Then in the rapid advance of his enemy’s troops Timour discovered that the Asiatic army of Bajazet had passed the level of the Ottoman lines in order to turn the hills he was occupying, and down he rushed with his reserve cavalry of forty divisions and cut in two the army of Europe and the army of Asia, throwing one of them back upon the hills and the other into the marshes on the left, slaughtering at the center some thousands of Ottomans and forcing Bajazet himself to fly with ten thousand of his Janizaries to a rising ground detached from the mountains whose steep declivities checked the impetuosity of the Tartar cavalry.

Timour watched with admiration the retreat of the Servian mountaineers, as in dense columns clad in splendid mail, unshaken by repeated charges of his cavalry they forced their way obliquely through that multitude until they gained the foothills in safety. “These miserable peasants are lions,” he exclaimed in admiration of their discipline and their courage.

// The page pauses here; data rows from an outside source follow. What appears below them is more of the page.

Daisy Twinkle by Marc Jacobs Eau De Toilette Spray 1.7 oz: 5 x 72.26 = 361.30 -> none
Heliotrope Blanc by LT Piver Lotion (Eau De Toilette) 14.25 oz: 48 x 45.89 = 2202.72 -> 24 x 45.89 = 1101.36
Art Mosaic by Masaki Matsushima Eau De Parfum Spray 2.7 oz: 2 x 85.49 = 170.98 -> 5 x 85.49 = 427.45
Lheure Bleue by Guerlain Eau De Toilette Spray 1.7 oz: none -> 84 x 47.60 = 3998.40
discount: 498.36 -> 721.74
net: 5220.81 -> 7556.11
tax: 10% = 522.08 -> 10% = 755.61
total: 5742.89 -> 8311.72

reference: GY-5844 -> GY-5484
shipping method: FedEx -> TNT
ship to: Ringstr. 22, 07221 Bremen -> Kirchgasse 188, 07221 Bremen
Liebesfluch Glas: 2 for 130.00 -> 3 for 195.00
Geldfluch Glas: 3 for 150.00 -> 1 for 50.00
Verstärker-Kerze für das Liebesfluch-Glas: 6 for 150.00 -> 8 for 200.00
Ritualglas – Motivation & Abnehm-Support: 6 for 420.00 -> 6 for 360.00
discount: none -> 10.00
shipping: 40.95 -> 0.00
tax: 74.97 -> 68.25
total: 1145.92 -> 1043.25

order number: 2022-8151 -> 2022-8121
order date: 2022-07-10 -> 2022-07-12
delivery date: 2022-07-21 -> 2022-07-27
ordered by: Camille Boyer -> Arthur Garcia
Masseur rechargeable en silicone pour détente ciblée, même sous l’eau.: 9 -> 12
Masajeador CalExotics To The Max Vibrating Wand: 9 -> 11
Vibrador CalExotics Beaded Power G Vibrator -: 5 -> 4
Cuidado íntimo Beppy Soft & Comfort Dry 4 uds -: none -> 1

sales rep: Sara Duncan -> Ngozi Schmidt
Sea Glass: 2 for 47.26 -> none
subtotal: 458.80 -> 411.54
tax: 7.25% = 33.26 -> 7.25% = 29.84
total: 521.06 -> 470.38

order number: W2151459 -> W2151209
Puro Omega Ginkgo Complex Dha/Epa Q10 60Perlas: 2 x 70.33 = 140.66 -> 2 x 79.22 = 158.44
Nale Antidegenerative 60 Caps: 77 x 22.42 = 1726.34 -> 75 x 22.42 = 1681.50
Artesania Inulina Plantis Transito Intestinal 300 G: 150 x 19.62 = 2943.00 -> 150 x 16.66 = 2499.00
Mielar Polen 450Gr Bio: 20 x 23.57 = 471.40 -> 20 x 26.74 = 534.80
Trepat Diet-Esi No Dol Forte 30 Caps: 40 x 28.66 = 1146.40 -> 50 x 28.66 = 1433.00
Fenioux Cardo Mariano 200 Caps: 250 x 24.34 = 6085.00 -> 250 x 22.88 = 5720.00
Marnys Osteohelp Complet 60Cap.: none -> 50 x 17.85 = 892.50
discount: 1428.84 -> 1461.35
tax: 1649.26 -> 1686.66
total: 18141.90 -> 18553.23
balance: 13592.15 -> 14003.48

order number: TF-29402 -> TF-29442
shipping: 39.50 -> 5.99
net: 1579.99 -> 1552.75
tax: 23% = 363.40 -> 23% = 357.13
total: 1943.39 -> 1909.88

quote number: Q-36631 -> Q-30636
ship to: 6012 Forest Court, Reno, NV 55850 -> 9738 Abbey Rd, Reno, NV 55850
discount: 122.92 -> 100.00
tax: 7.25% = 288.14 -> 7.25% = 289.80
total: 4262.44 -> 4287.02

Two sons of Bajazet were rescued by the bold daring of their devoted followers, but in vain did they urge the Emperor himself to seek refuge in flight. Satisfied that his sons were safe he continued to fight for glory or for death behind the rampart of his Janizaries who formed about him a circular wall with their dead bodies. Never was fidelity more desperate, more unswerving. Stolen from Christian homes at an early age and trained as warriors they knew no other home than the camp. They knew that their birth among the Christians and their name of renegades left them no other choice than that of death upon the field of battle or the field of torture. The retreat of the ten thousand after the death of Cyrus did not equal the glorious suicide of these ten thousand Janizaries about the body of their Sultan.

As the shades of evening began to fall, Bajazet, his youngest son and a few faithful generals and a group of horsemen sought to escape into the woody recesses of the mountains. A troop of Tartar cavalry closely pursued the trail of the retreating Sultan. The day was about to break and they hoped to escape by swimming a swift stream, the horsemen they heard galloping behind them when a loose shoe caused the horse of the Sultan to stumble. None would save themselves and leave their master, and as one of the Beys was presenting his own horse to him, a Tartar emir with a body of horsemen surrounded the small group of the Ottomans and they were prisoners.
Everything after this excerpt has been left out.